Repeating this continues (complete with low memory warning) until a full
garbage collect is finally triggered - persumably by the 750k trigger. Then,
the process seems to release a _big_ chunk of memory from the CE heap. By
big I mean something in the order of 20Mb.

So, it looks like it is behaving as designed. However, I'm a bit concerned
that the process memory can grow to 24Mb when the managed heap only reports
500k of data in it. Also, it seems strange that hitting the bounds of
available physical memory doesn't cause a 'full' collection - that is
reserved for a task switch or the 750k limit in the managed heap.

It seems to me that the CF should trigger a collection more regularly or
using some additional criteria.

Is there a way to stop the 'low memory' warning from popping up?

Cheers,
- John
 
D

Daniel Moth

Is there a way to stop the 'low memory' warning from popping up?

That would only hide the problem, not fix it... What device are you running?
If you are in control of your platform (i.e. using platform builder), you
can remove the OOM component from your image.. Also look at the SetOomEvent
and the HKLM\SYSTEM\OOM reg settings...
http://msdn.microsoft.com/library/d...n40/html/cmconoomthresholdmigrationissues.asp

However, I'd suggest producing a small sample that demonstrates the problem
and posting it here... Someone from the group or from MS should be able to
help...

Cheers
Daniel
 
J

John Roberts

Hi Daniel,

Thank you for making me confront my demons. I wrote a sample application
which didn't exhibit the problem. I then discovered a bug in my code which
was erroneously allocating a handful of bitmaps and then 'leaking' them
without calling Dispose().
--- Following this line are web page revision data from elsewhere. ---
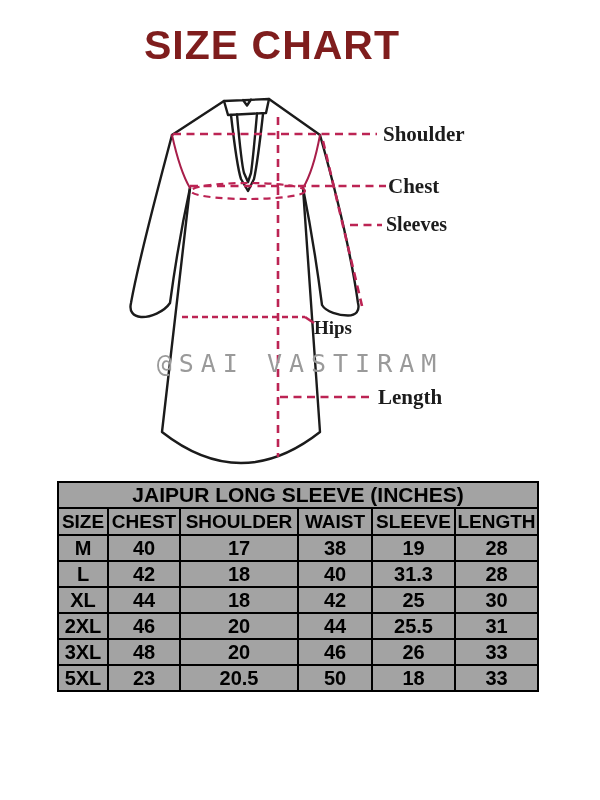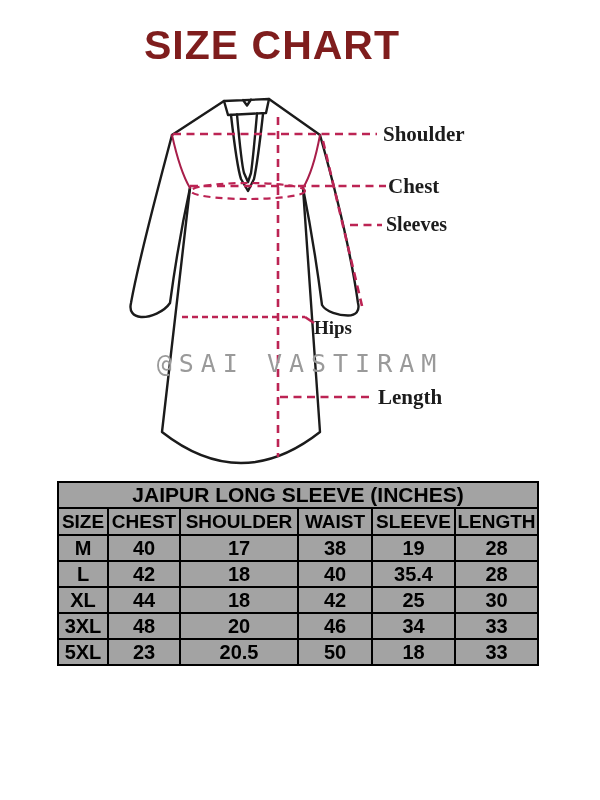--- a/index.html
+++ b/index.html
@@ -111,37 +111,45 @@
       <td>17</td>
       <td>38</td>
       <td>19</td>
       <td>28</td>
     </tr>
     <tr>
       <td>L</td>
       <td>42</td>
       <td>18</td>
       <td>40</td>
-      <td>35.4</td>
+      <td>31.3</td>
       <td>28</td>
     </tr>
     <tr>
       <td>XL</td>
       <td>44</td>
       <td>18</td>
       <td>42</td>
       <td>25</td>
       <td>30</td>
     </tr>
     <tr>
+      <td>2XL</td>
+      <td>46</td>
+      <td>20</td>
+      <td>44</td>
+      <td>25.5</td>
+      <td>31</td>
+    </tr>
+    <tr>
       <td>3XL</td>
       <td>48</td>
       <td>20</td>
       <td>46</td>
-      <td>34</td>
+      <td>26</td>
       <td>33</td>
     </tr>
     <tr>
       <td>5XL</td>
       <td>23</td>
       <td>20.5</td>
       <td>50</td>
       <td>18</td>
       <td>33</td>
     </tr>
Therefore, the heap (where the bitmaps are, I
guess) was growing proportionally larger than the managed heap itself. Of
course the bitmaps ultimately get cleaned up by the garbage collector but
physical memory ran out before the managed heap hit the 750k magic number.

I guess it has demonstrated that the garbage collector in SP3 handles
low-memory conditions better than in SP2. In fact, SP2 crashes wereas SP3
copes.

Maybe the CF developers could consider triggering using additional criteria
such as the size of the unmanaged heap, for example.

Thanks also for the links on OOM. I am in control of the platform and so the
OOM warning will probably have to be removed.